The Concept of “Autism” in Parenthood and in the Clinic. an Empirical Investigation.
The concept of autism is characterized by change and heterogeneity throughout history (Verhoeff, 2013) and throughout cultures (Kim, 2012). Moreover, it is unclear whether the research findings on ASD are translated into meaningful information for the clinic and for parents (and their children).
We aim at investigating the experiences of parents of getting an ASD diagnosis for their child, and the experiences of clinicians in using an ASD diagnosis. The final goal is to come to an ethical synthesis, grounded in the results of our empirical investigation, and in our systematic literature review on the topic.
In our empirical study, we investigate how the autism concept is understood and experienced by parents and physicians. Parents who ask an ASD (autism spectrum disorder) diagnostic assessment for their child are interviewed at three different moments (Saldaña, 2003). Physicians working with children with (a presumption of) ASD are interviewed once.

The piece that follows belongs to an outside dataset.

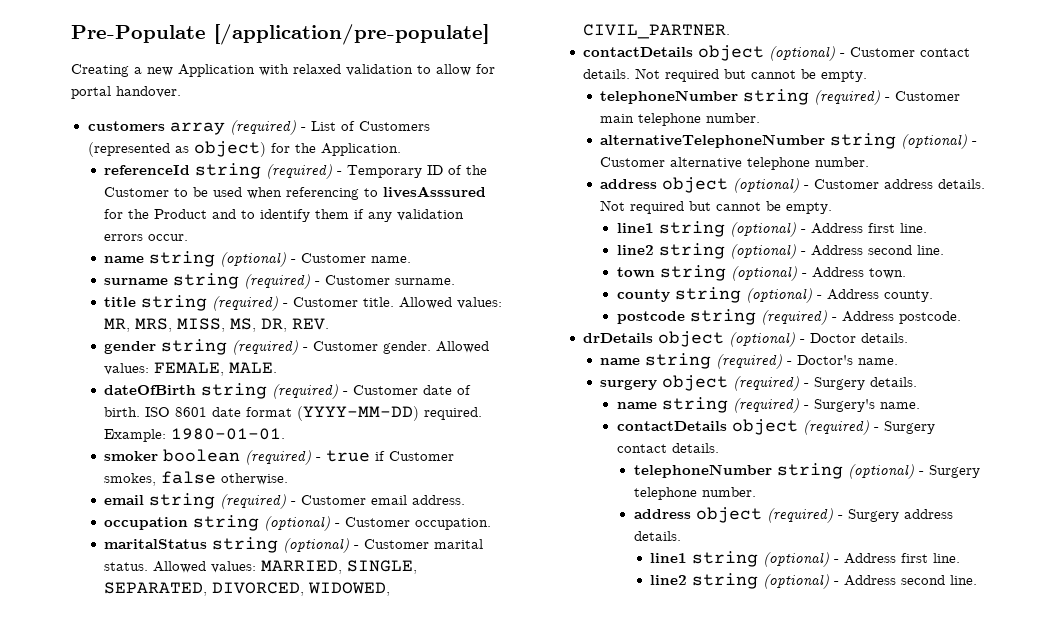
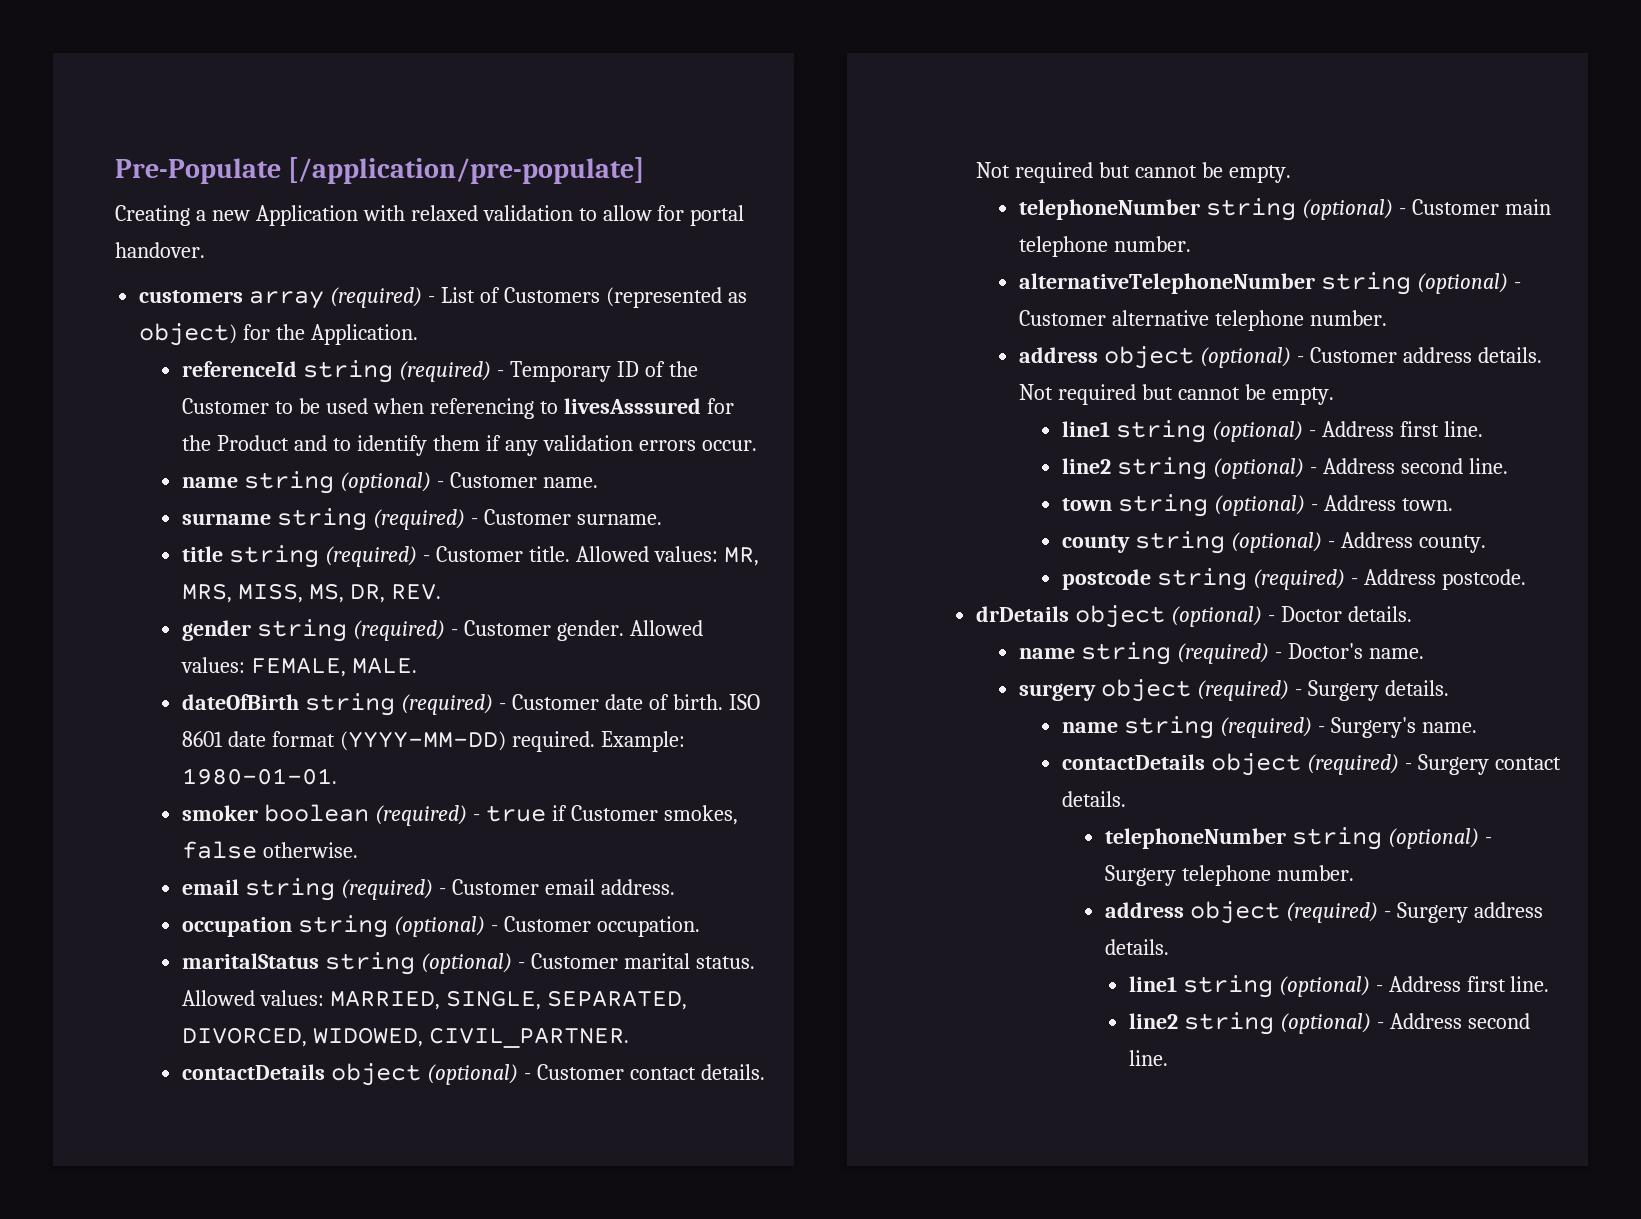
- telephoneNumber string (required) - Customer main telephone number.
+ telephoneNumber string (optional) - Customer main telephone number.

I will present the results of the Interpretative Phenomenological Analysis (IPA) of the clinician and parent interviews (Smith, Flowers, & Larkin, 2009).
A preliminary interpretation of these empirical results argues that the most common research view on ASD appears to be different from the interviewed physicians’ view.
Such a discussion secondly purports that the interviewed physicians and parents experience several advantages connected to a diagnosis of ASD. These advantages appear to be closely linked to the way our society is organized in distributing mental services, and to the way people in our society view and estimate children and parents.
Evidence-based medicine is not the only guiding principle for clinicians when dealing with ASD.
Besides, the experienced advantages of a diagnosis are culturally embedded, and when also possible disadvantages are considered, the question arises as to whether giving a categorical diagnosis of a medical disease is the most favorable way to deal with autism-like behaviors and worries, both for clinicians and for parents and children.
Kim, H. U. (2012). Autism across Cultures: Rethinking Autism. Disability and Society, 27(4), 535–545.
Saldaña, J. (2003). Longitudinal Qualitative Research: Analyzing Change Through Time. AltaMira Press.
Smith, J. A., Flowers, P., & Larkin, M. (2009). Interpretative Phenomenological Analysis: Theory, Method and Research (Reprint edition). Los Angeles: SAGE Publications Ltd.
Verhoeff, B. (2013). Autism in flux: a history of the concept from Leo Kanner to DSM-5. History of Psychiatry, 24(4), 442–458.